「初恋」 トゥルゲーネフ
初恋 トゥルゲーネフ и・C・Typreнeв 光文社古典新訳文庫 2006.9. |
言わずと知れたロシア文学の名作の1つです。先日、これを原作にした映画(「ラヴァーズ・プレイヤー はつ恋」 レビュー )を見た際に、原作はきっと面白いんだろうなぁという感じだったので、早速読んでみました。
16歳の少年ウラジーミルは大学受験を控えた夏、両親と別荘に滞在していた。そこで、別荘の離れに越してきた公爵家の娘ジナイーダと出会い恋に落ちる。21歳のジナイーダは、自分を慕う男たちを招き、様々なゲームをして遊んでおり、やがてウラジーミルもその仲間に加わるようになる。ところがそんなあるとき、それまで女王のようだったジナイーダの様子が変わり、彼は彼女が誰かに恋をしたことを知る。16歳の少年の淡い初恋の記憶を描く物語。
原作を読んで分かったこと、それは映画が信じられないくらいに原作に忠実だったこと。特に前半はそのままだね。
映画では分かりづらかったのですが、この作品、ウラジーミルの初恋を描く一方で、ジナイーダの初恋もしっかりと描かれています。ウラジーミルが自身の恋心だけではなく、ジナイーダの姿からも大人の恋を学んでいくという作品なんですね。
ラストがやや重い展開ですが、作品としては非常に面白かったです。
映画を先に見てしまったのでどうしても、本を読んだときにもその映像がちらついてしまうんですが、映画はここまで原作に忠実なのに、何故、微妙だったのかなぁというのが不思議でなりません。もうね、単にストーリーをなぞってるだけなんだよね。映画のほうのレビューで書いたんですが、ジナイーダの気持ちがどうも伝わってきませんでした。
ところが原作では、ジナイーダの心の変化てのがかなり丁寧に描かれてるんですよね。あくまで、ウラジーミルの回想というスタイルなので、彼の目から見たジナイーダの変化ではあるものの、彼女の気持ちが伝わるのと伝わらないのとでは大違い。映画だと単なる女王様だったからね。まぁどっちにせよ、ジナイーダはなしだろ!と思う自分ですが。
終盤の衝撃の展開の後に、鞭が出てくるショッキングな場面があるんだけれど、映画だとここもなんだかよく分からずじまいだったんだけれど、こここそ、この作品の1つの要だよね。主人公の両親のことも映画だと曖昧な描き方だったけれど、やはり両親の人物設定もこの作品には欠かせない要素なわけだし。とにかく細かいところまで設定が上手い!
とにかく全編に亘ってみずみずしくて、美しいイメージで満たされていて、「青春」の苦しみ、戸惑い、喜び、怒りなど様々な思いが本当にキラキラと描かれていましたねー。
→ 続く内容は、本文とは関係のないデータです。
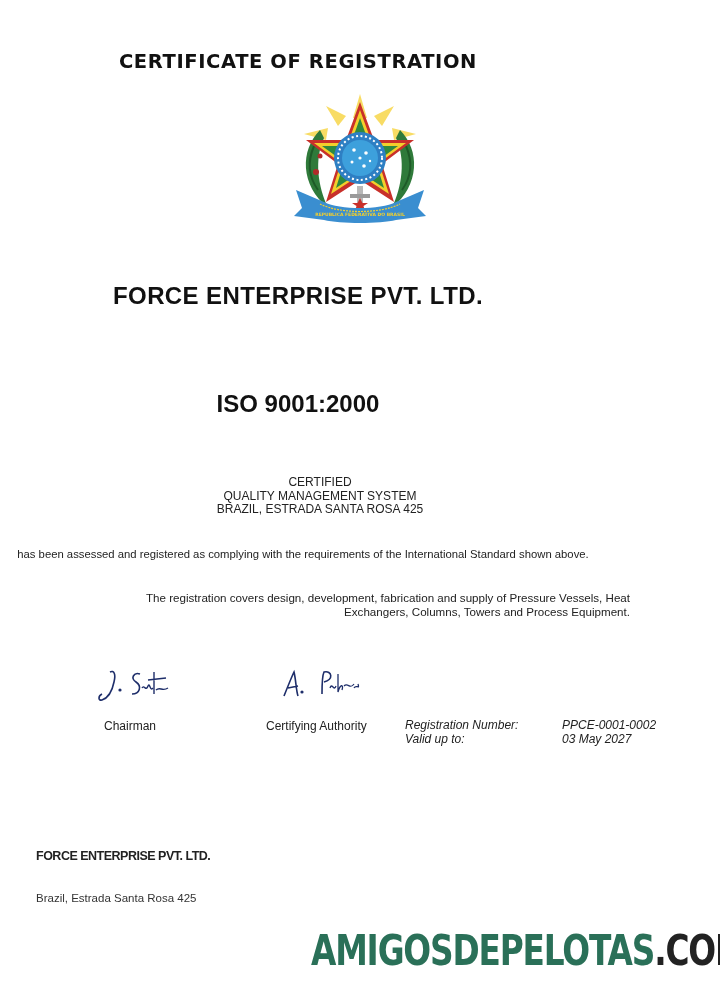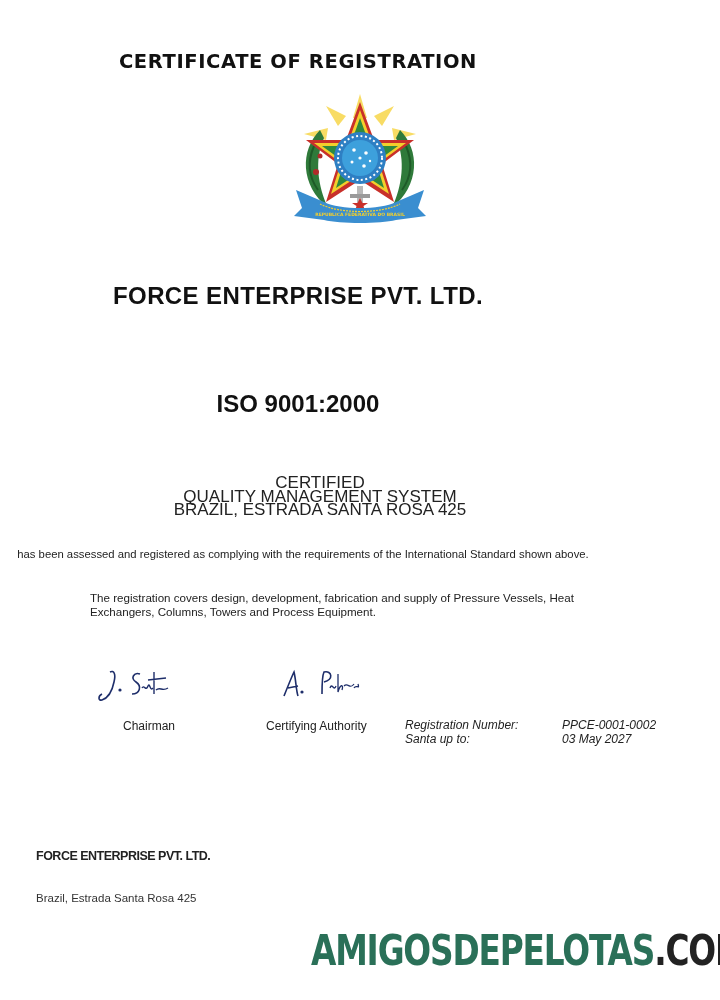--- a/index.html
+++ b/index.html
@@ -17,36 +17,36 @@
     .emblem { left: 290px; top: 90px; width: 140px; height: 145px; }
 
     .company {
       top: 282px; font-size: 24px; font-weight: bold; letter-spacing: 0.4px; color: #111;
     }
     .standard {
       top: 390px; font-size: 24px; font-weight: bold; color: #111;
     }
 
     .cert-block {
-      top: 476px; font-size: 17px; line-height: 13.5px; color: #222; padding-left: 44px;
+      top: 476px; font-size: 12px; line-height: 13.5px; color: #222; padding-left: 44px;
     }
     .assessed {
       top: 548px; font-size: 11.3px; color: #222; padding-left: 10px;
     }
     .scope {
-      top: 591px; left: 90px; width: 540px; text-align: left;
+      top: 591px; left: 90px; width: 540px; text-align: right;
       font-size: 11.6px; line-height: 14px; color: #222;
     }
 
     .sig { top: 664px; height: 42px; }
     .sig1 { left: 96px; width: 80px; }
     .sig2 { left: 278px; width: 90px; }
 
     .sig-label { top: 719px; font-size: 12px; color: #222; }
-    .chairman { left: 123px; text-align: right; }
+    .chairman { left: 104px; text-align: right; }
     .authority { left: 266px; }
 
     .reg-table { top: 718px; left: 405px; font-size: 12px; line-height: 14px; color: #222; }
     .reg-row { display: flex; font-style: italic; }
     .reg-key { width: 157px; }
     .reg-val { }
 
     .footer-company {
       top: 849px; left: 36px; font-size: 12.5px; font-weight: bold;
       letter-spacing: -0.5px; color: #222;
@@ -147,21 +147,21 @@
 
 <div class="abs sig-label chairman">Chairman</div>
 <div class="abs sig-label authority">Certifying Authority</div>
 
 <div class="abs reg-table">
   <div class="reg-row">
     <span class="reg-key">Registration Number:</span>
     <span class="reg-val">PPCE-0001-0002</span>
   </div>
   <div class="reg-row">
-    <span class="reg-key">Santa up to:</span>
+    <span class="reg-key">Valid up to:</span>
     <span class="reg-val">03 May 2027</span>
   </div>
 </div>
 
 <div class="abs footer-company">FORCE ENTERPRISE PVT. LTD.</div>
 <div class="abs footer-address">Brazil, Estrada Santa Rosa 425</div>
 
 <div class="abs watermark">
   <span class="wm-green">AMIGOSDEPELOTAS</span><span class="wm-dark">.COM</span>
 </div>

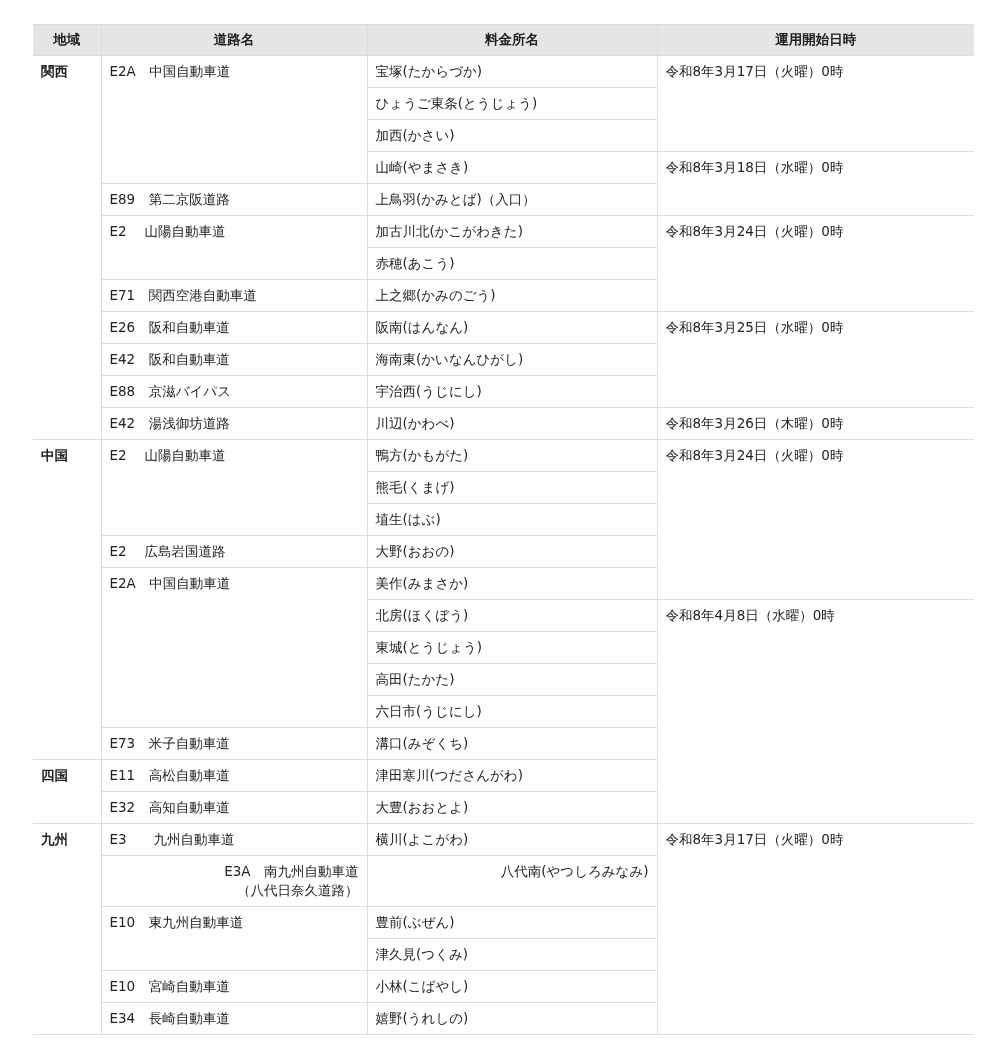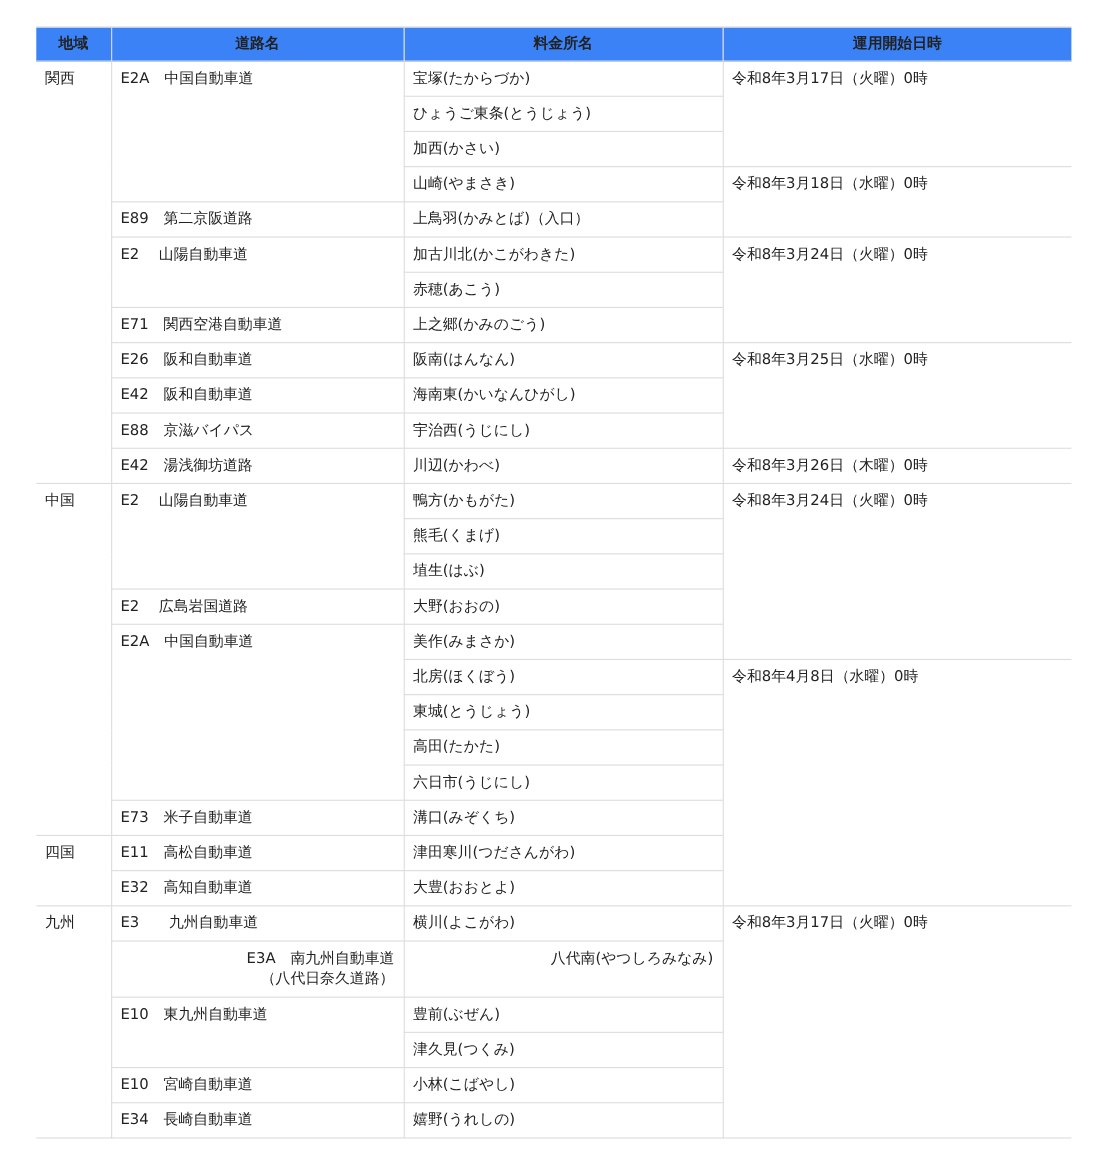--- a/index.html
+++ b/index.html
@@ -24,21 +24,21 @@
   table {
     border-collapse: collapse;
     width: 941px;
     table-layout: fixed;
   }
   col.c-region { width: 68px; }
   col.c-road { width: 266px; }
   col.c-toll { width: 290px; }
   col.c-date { width: 317px; }
   th {
-    background: #3b82f6;
+    background: #e5e5e5;
     font-weight: bold;
     font-size: 13.5px;
     text-align: center;
     height: 30px;
     padding: 0;
     border-top: 1px solid #dcdcdc;
     border-bottom: 1px solid #dcdcdc;
     border-left: 1px solid #dcdcdc;
     border-right: 1px solid #dcdcdc;
     color: #222;
@@ -49,21 +49,21 @@
     vertical-align: top;
     padding: 6px 8px 0 8px;
     height: 25px;
     line-height: 19px;
     border-bottom: 1px solid #dcdcdc;
     border-left: 1px solid #dcdcdc;
     border-right: 1px solid #dcdcdc;
     white-space: pre-wrap;
     overflow: hidden;
   }
-  td.region { border-left: none; }
+  td.region { border-left: none; font-weight: bold; }
   td.date { border-right: none; }
   tr.tall td { height: 44px; text-align: right; }
 </style>
 </head>
 <body>
 
 <div class="wrap">
   <table>
     <colgroup>
       <col class="c-region">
で、自分の初恋ってどんなだったかなぁ。とか思ってみたけれど、こんな文学的な要素はまるでないですね。
あと、この本が良かったのは、非常に読みやすかった点。あとがきによると、「です・ます」調の訳が画期的とのことなんだけれど、むしろ、「です・ます」調じゃないのは不自然なのでは?と感じるくらいにしっくりときました。古典新訳文庫はやはりレベルが高い!